- [What to produce] In the records below, find the line containing "[330,314,351,326] to. ->" and the line containing "[171,249,244,263] reboot.\n ->"; please repeat exactly the lines from one to the other, both included, and nothing more.

- [Given information]
= = =

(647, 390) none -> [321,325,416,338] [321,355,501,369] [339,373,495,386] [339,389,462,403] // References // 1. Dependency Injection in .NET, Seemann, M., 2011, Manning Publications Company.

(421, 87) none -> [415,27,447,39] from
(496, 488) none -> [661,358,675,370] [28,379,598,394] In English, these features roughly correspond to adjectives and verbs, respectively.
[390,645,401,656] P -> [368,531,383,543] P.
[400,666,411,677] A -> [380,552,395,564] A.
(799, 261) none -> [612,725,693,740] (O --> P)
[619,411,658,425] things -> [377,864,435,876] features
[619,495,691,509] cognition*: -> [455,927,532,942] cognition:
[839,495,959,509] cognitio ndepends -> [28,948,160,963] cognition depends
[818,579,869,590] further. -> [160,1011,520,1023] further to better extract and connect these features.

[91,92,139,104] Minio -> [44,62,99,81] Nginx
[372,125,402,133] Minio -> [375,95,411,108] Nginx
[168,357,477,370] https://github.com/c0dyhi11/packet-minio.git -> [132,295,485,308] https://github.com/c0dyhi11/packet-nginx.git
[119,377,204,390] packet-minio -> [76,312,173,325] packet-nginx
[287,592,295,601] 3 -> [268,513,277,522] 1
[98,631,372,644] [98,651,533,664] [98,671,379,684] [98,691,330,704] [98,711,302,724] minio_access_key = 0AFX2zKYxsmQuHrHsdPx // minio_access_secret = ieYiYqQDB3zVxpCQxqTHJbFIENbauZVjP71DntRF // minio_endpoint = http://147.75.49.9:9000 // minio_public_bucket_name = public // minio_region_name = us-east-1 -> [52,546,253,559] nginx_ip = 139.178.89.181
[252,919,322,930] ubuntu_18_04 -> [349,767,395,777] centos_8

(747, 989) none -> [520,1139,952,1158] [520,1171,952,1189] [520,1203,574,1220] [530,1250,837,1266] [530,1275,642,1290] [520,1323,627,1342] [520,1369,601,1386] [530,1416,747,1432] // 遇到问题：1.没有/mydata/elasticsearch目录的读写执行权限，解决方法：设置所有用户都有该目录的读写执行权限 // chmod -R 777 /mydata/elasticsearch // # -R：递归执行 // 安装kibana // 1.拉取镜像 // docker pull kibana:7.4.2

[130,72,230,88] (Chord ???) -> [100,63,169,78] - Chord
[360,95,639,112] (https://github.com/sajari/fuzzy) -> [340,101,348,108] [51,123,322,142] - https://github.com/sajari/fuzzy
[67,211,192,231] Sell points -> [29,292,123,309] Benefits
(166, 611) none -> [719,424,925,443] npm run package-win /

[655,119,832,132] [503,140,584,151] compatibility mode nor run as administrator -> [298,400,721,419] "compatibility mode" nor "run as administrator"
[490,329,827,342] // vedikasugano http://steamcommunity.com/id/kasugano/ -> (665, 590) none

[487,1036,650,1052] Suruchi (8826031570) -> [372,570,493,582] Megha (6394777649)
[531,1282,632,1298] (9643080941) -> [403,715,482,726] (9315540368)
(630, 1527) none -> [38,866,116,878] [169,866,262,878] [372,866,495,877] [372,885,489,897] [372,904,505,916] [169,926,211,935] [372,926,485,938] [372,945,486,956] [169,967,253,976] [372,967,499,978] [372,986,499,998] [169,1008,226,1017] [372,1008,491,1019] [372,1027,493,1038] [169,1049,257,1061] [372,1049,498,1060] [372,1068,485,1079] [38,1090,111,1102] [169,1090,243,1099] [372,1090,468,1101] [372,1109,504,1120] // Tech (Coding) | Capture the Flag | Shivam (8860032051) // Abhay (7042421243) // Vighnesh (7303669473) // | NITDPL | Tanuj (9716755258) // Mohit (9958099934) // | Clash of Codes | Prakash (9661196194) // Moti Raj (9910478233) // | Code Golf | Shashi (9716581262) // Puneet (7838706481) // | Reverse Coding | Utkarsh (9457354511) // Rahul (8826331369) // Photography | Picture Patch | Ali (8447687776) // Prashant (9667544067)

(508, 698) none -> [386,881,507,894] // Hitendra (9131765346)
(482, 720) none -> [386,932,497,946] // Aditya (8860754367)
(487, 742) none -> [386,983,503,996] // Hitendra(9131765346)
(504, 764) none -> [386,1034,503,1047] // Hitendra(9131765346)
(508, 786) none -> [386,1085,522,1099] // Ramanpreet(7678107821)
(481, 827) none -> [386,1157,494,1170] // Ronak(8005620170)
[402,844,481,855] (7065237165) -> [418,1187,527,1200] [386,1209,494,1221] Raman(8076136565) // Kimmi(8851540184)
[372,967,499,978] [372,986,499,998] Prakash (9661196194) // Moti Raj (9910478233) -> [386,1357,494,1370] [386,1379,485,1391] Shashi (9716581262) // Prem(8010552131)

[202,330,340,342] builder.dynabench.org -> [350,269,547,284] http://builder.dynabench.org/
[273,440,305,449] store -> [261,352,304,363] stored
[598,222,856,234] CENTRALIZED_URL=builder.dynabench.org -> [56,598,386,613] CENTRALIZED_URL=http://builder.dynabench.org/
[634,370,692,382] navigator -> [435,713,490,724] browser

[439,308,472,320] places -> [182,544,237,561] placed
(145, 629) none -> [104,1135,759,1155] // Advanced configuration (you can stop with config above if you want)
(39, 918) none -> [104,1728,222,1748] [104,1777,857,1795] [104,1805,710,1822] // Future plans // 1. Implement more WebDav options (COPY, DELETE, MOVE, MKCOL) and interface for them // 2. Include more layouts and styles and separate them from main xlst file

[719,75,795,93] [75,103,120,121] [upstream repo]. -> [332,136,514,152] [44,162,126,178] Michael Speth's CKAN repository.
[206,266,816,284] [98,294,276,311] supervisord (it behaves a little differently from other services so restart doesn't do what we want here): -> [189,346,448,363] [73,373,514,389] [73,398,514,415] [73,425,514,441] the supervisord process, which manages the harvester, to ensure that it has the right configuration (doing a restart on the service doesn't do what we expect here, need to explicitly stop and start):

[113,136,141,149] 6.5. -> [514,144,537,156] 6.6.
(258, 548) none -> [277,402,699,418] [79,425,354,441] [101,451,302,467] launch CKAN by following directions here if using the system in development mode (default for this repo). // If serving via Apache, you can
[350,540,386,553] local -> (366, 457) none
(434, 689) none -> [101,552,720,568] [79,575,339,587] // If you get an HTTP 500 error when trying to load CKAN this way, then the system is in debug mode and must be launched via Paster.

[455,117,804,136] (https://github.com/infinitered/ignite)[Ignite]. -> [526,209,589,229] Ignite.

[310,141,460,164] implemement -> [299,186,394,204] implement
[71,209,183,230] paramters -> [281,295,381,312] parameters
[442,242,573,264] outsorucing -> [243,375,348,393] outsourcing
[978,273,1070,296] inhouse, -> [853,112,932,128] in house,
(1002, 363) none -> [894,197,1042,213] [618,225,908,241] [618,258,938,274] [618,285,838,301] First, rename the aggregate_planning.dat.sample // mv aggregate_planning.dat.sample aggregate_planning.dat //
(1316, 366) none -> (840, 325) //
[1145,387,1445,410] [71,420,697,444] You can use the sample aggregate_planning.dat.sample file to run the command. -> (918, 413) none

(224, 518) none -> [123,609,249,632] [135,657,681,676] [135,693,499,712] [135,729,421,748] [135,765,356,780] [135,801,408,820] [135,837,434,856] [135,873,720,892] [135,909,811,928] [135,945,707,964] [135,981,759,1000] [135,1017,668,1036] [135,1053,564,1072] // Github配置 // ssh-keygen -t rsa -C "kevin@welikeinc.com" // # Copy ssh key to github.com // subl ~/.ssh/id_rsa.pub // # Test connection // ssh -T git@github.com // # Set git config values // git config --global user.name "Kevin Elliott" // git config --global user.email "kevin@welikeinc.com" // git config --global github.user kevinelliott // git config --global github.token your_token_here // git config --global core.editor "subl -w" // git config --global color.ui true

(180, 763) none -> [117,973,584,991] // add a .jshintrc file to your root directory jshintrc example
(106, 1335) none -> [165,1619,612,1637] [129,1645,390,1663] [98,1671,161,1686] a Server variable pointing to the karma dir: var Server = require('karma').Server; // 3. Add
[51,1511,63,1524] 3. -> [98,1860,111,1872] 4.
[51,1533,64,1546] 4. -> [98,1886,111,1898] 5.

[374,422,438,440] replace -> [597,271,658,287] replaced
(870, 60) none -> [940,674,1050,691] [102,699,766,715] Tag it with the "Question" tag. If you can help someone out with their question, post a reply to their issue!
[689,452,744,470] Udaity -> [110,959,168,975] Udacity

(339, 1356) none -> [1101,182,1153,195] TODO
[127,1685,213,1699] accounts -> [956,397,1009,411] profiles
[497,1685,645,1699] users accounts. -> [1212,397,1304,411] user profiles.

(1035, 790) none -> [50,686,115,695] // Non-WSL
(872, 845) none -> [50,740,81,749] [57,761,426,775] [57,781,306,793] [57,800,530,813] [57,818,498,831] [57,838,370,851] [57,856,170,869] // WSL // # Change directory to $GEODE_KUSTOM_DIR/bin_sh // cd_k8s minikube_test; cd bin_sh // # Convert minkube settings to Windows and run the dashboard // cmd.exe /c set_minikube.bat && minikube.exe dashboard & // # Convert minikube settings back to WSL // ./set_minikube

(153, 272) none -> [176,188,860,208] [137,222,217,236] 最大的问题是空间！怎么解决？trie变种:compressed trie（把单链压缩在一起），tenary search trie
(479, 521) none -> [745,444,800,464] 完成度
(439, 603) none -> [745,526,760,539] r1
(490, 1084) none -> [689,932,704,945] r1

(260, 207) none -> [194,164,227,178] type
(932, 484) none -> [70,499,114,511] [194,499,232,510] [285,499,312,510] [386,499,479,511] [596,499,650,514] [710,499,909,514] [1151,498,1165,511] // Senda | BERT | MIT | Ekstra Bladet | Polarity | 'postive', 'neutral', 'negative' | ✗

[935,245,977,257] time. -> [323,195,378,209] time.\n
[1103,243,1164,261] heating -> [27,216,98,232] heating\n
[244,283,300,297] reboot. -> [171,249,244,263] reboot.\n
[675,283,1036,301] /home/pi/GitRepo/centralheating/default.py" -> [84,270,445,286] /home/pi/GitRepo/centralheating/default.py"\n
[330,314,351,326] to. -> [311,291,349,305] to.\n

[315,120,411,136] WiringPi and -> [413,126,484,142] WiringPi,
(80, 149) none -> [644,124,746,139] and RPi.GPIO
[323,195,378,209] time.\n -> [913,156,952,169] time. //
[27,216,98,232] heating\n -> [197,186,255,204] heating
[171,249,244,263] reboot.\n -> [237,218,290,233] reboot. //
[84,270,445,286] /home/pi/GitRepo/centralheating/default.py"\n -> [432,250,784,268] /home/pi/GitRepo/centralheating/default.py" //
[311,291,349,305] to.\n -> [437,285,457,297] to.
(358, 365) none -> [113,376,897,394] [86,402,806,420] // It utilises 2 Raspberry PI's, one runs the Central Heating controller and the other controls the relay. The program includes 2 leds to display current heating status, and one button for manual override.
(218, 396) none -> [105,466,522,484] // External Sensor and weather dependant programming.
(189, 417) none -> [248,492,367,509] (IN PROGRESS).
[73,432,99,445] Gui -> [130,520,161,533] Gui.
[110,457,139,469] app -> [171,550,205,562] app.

= = =

- [Your solution]
[330,314,351,326] to. -> [311,291,349,305] to.\n

[315,120,411,136] WiringPi and -> [413,126,484,142] WiringPi,
(80, 149) none -> [644,124,746,139] and RPi.GPIO
[323,195,378,209] time.\n -> [913,156,952,169] time. //
[27,216,98,232] heating\n -> [197,186,255,204] heating
[171,249,244,263] reboot.\n -> [237,218,290,233] reboot. //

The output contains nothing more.